Geoffrey Laurence
In writing about the reasoning behind my making the ongoing series of paintings that form under the heading “holocaust”, please understand that my explanation for my need to paint in relation to my personal history and the history of my mostly murdered ancestry is complex and many layered. I have spent most of my life so far in contemplation of my infamous inheritance. My need to paint about it is driven by unseen forces, the demands of dead relatives to be heard or at the very least put to rest, for no one came to bid them farewell on their lonely departure nor gave them the simple courtesy of a burial. The reality of my childhood, the confusing responses and legacy of fear that my parents, who were both survivors, handed to me demands the conscience searching and self-examination today that I was incapable of making as a child. To imagine such cruelty and hatred that my own parents experienced firsthand is still to this very day difficult for me to comprehend. Perhaps every painting that comes out of me is in some way rooted in the holocaust. It is impossible for me to separate out those components of my psyche that are unaffected by it.
The ideological terror perpetrated by the Nazi regime and its subsequent historical discoveries has been and is still being analyzed in great and varied depth. The Holocaust Museum in Washington is currently the most visited public museum in the USA. It should be remembered that pre-1936, 15% of the population of Poland was Jewish whilst in Germany it was barely 2%. However, there was no mention of the events of World War II, nor Germany’s involvement in it, taught in German schools until the late 1960’s. There was no public discussion of the holocaust in Poland at all until 1989. The Jews of northern Europe had reached a cultural pinnacle in the late 19th and early days of the 20th century, a sort of Jewish renaissance. The destruction of their cultural achievements and the consequent break in the continuity of their artistic evolution has had a profound effect on the arts in Europe that I believe continues today.

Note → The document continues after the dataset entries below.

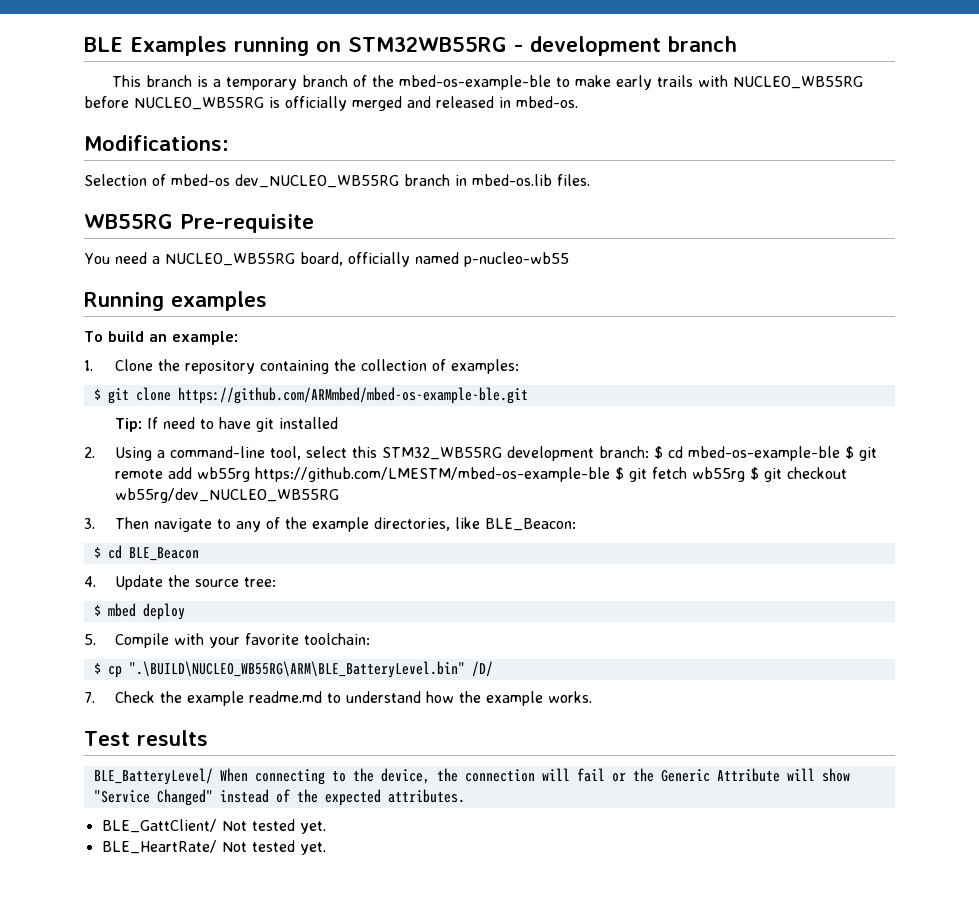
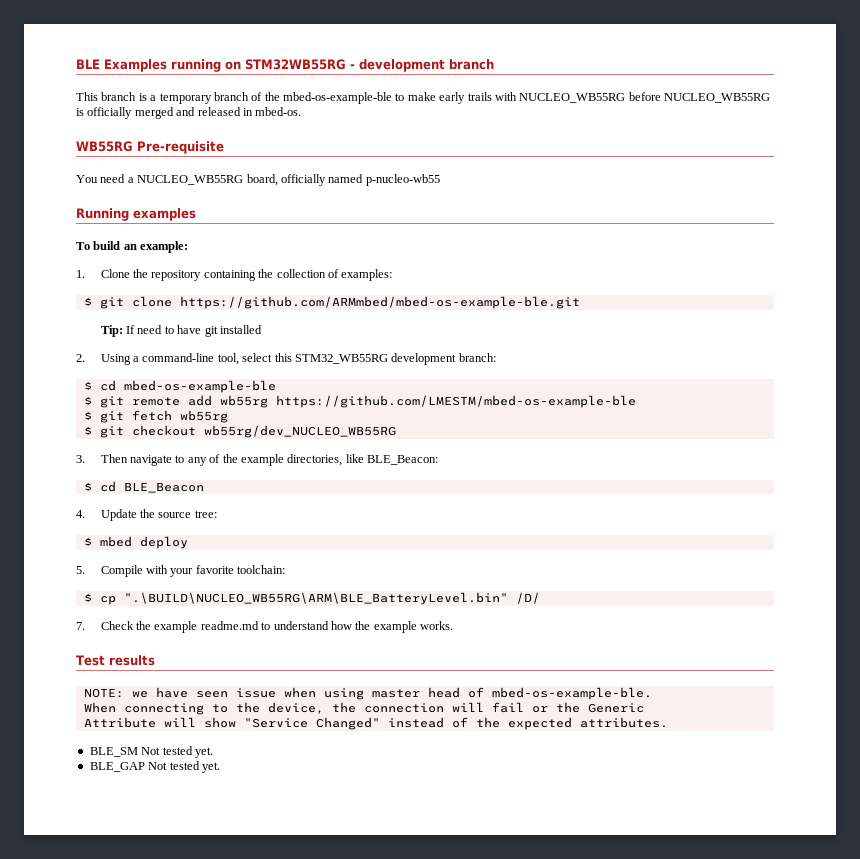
[84,135,229,151] [84,174,590,188] // Modifications: // Selection of mbed-os dev_NUCLEO_WB55RG branch in mbed-os.lib files. -> (302, 111) none
(650, 452) none -> (496, 357) //
(841, 453) none -> (276, 386) //
(611, 474) none -> (636, 401) //
(746, 474) none -> (228, 416) //
[93,768,213,785] BLE_BatteryLevel/ -> [83,687,652,700] NOTE: we have seen issue when using master head of mbed-os-example-ble. //
(710, 775) none -> (644, 708) //
[101,819,217,833] BLE_GattClient/ -> [89,747,138,757] BLE_SM
[101,840,217,854] BLE_HeartRate/ -> [89,762,145,772] BLE_GAP

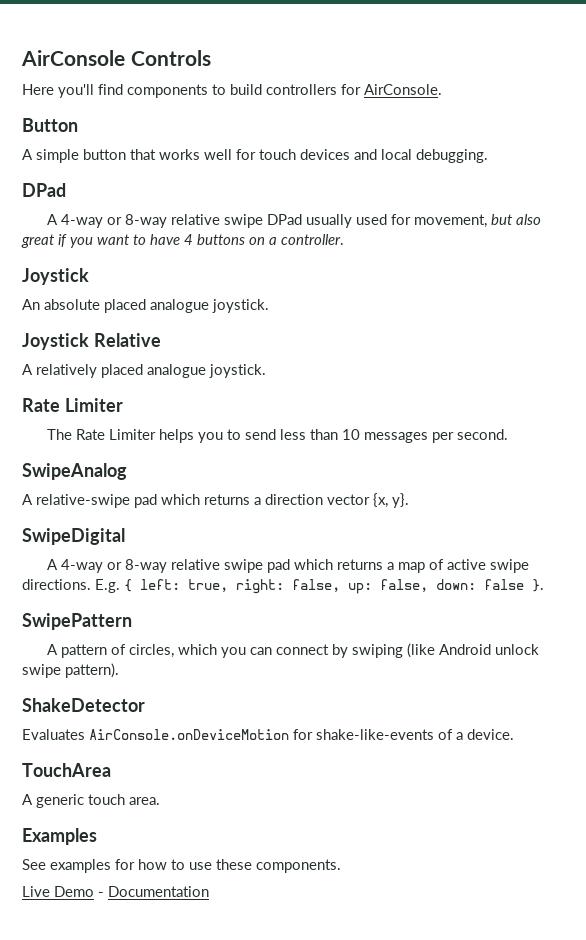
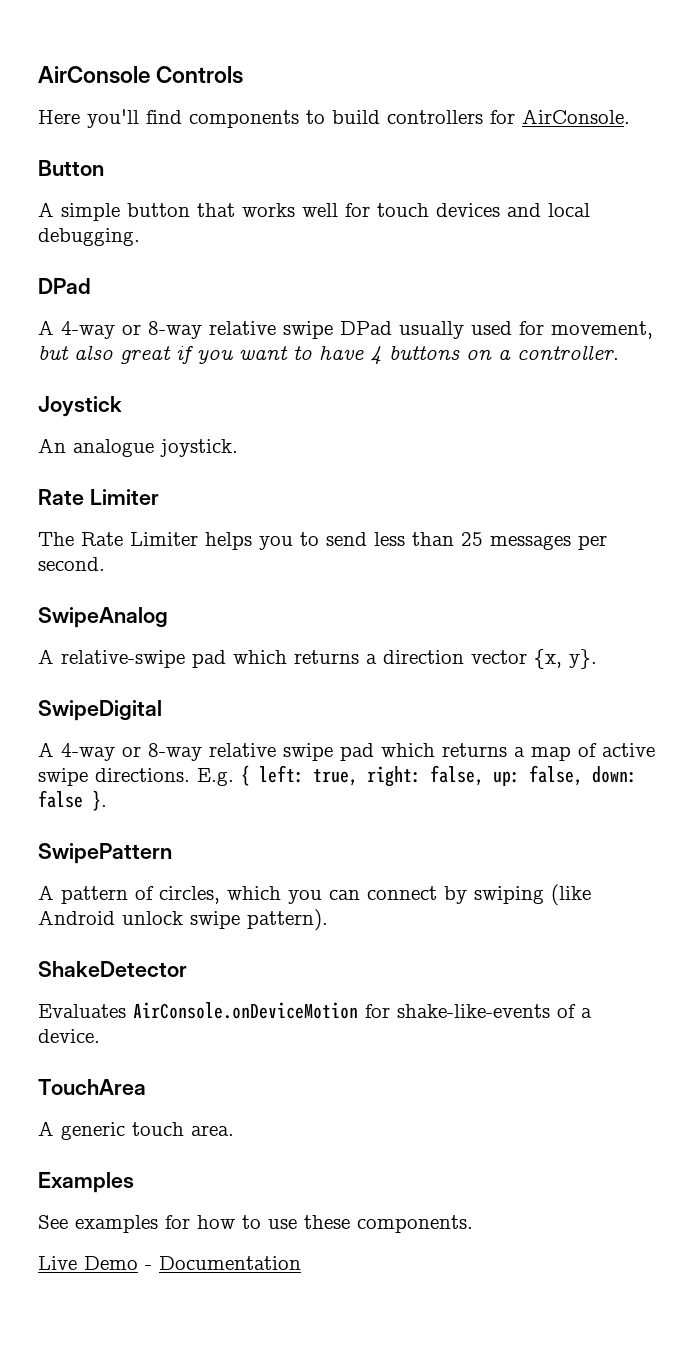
[44,299,269,313] [22,333,161,350] [22,364,143,378] absolute placed analogue joystick. // Joystick Relative // A relatively placed -> (66, 445) none
[341,429,360,440] 10 -> [461,532,483,546] 25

My effort to find imagery that does not exploit or trivialize the experiences of those that suffered but that does in a deep way connect with the pain and suffering that was inflicted, has been my main concern. I seek to connect emotionally so that I can best interpret the reality of the events that took place and communicate them in the hopes that they will not be repeated. The holocaust has been portrayed in film and on TV to such an extent and often with such insensitivity that most of the common themes of those times have been reduced to cliché, a betrayal in itself. To find a lexicon that for me has truth and, above all meaning, in relation to this historical tragedy continues to be my utmost desire. It is a journey through a dark landscape that I am still traveling.